Data shown

----

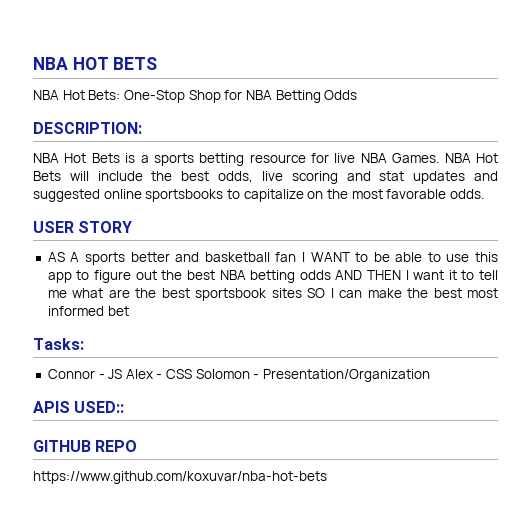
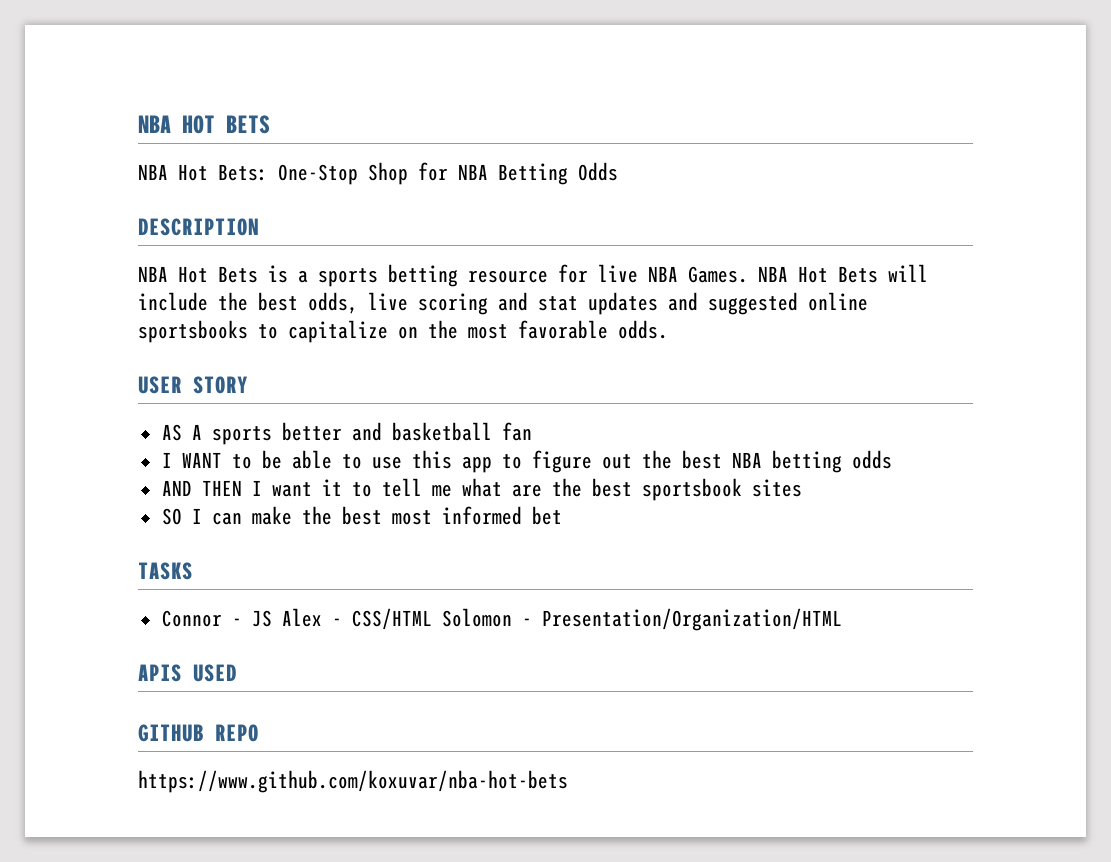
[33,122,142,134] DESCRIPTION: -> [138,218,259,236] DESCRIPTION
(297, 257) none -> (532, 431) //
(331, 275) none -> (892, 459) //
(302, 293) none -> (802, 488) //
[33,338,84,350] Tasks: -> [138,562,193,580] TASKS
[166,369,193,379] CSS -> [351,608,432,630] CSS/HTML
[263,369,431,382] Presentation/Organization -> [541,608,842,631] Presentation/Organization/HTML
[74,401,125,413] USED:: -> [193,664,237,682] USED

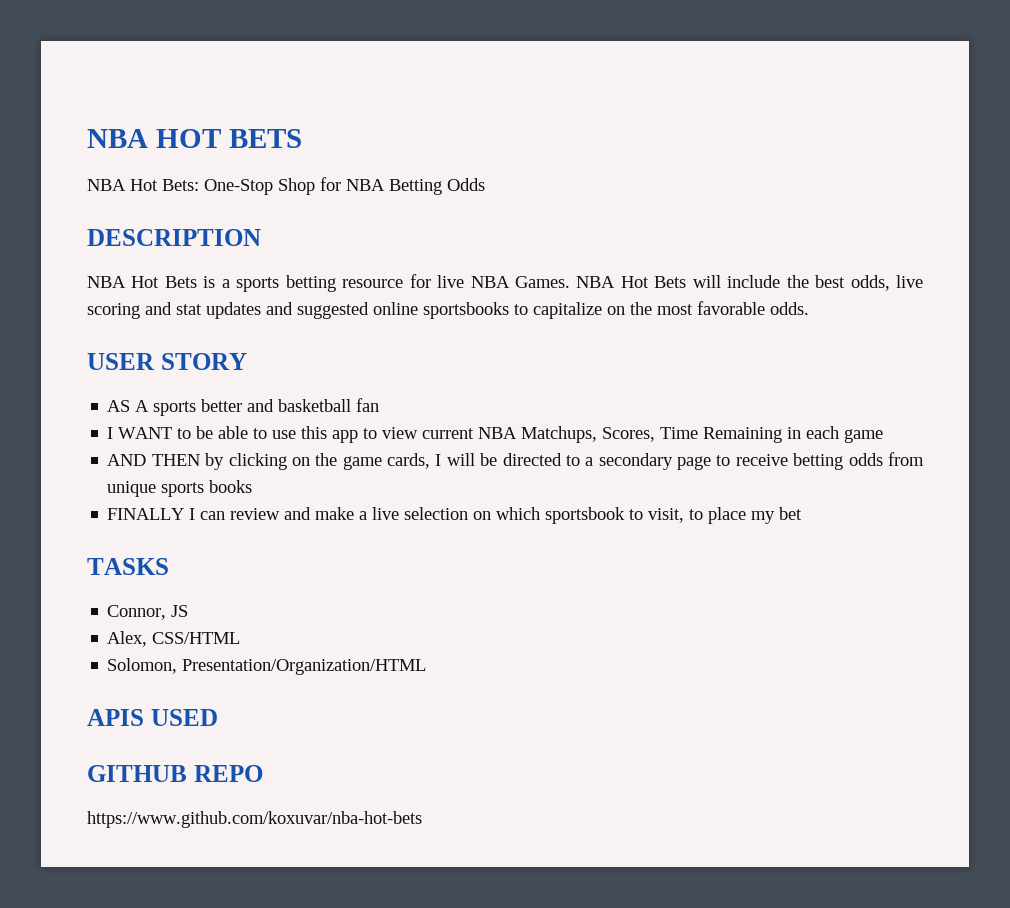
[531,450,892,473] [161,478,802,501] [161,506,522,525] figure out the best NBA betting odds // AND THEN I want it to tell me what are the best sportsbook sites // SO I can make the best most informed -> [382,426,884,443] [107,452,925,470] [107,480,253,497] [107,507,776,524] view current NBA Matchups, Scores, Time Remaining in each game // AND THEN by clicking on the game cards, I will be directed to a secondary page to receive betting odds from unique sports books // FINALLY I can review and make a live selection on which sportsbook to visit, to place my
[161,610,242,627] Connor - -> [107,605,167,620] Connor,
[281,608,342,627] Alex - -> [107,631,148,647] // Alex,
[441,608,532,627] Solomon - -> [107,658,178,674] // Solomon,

----

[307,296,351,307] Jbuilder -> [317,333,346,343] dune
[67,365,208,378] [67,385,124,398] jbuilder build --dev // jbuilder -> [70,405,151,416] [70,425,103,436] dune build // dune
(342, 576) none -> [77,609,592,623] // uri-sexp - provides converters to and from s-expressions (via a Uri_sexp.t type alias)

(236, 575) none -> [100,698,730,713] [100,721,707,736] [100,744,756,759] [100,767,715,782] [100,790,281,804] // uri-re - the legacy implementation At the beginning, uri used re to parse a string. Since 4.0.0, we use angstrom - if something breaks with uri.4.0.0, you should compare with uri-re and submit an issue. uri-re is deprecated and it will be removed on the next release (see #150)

----

Your task
From the records above, give again only the part that opens with the line containing "[33,122,142,134] DESCRIPTION: ->" and closes with the line containing "[441,608,532,627] Solomon - ->". Keep both ends but drop the pictures.

Task answer
[33,122,142,134] DESCRIPTION: -> [138,218,259,236] DESCRIPTION
(297, 257) none -> (532, 431) //
(331, 275) none -> (892, 459) //
(302, 293) none -> (802, 488) //
[33,338,84,350] Tasks: -> [138,562,193,580] TASKS
[166,369,193,379] CSS -> [351,608,432,630] CSS/HTML
[263,369,431,382] Presentation/Organization -> [541,608,842,631] Presentation/Organization/HTML
[74,401,125,413] USED:: -> [193,664,237,682] USED

[531,450,892,473] [161,478,802,501] [161,506,522,525] figure out the best NBA betting odds // AND THEN I want it to tell me what are the best sportsbook sites // SO I can make the best most informed -> [382,426,884,443] [107,452,925,470] [107,480,253,497] [107,507,776,524] view current NBA Matchups, Scores, Time Remaining in each game // AND THEN by clicking on the game cards, I will be directed to a secondary page to receive betting odds from unique sports books // FINALLY I can review and make a live selection on which sportsbook to visit, to place my
[161,610,242,627] Connor - -> [107,605,167,620] Connor,
[281,608,342,627] Alex - -> [107,631,148,647] // Alex,
[441,608,532,627] Solomon - -> [107,658,178,674] // Solomon,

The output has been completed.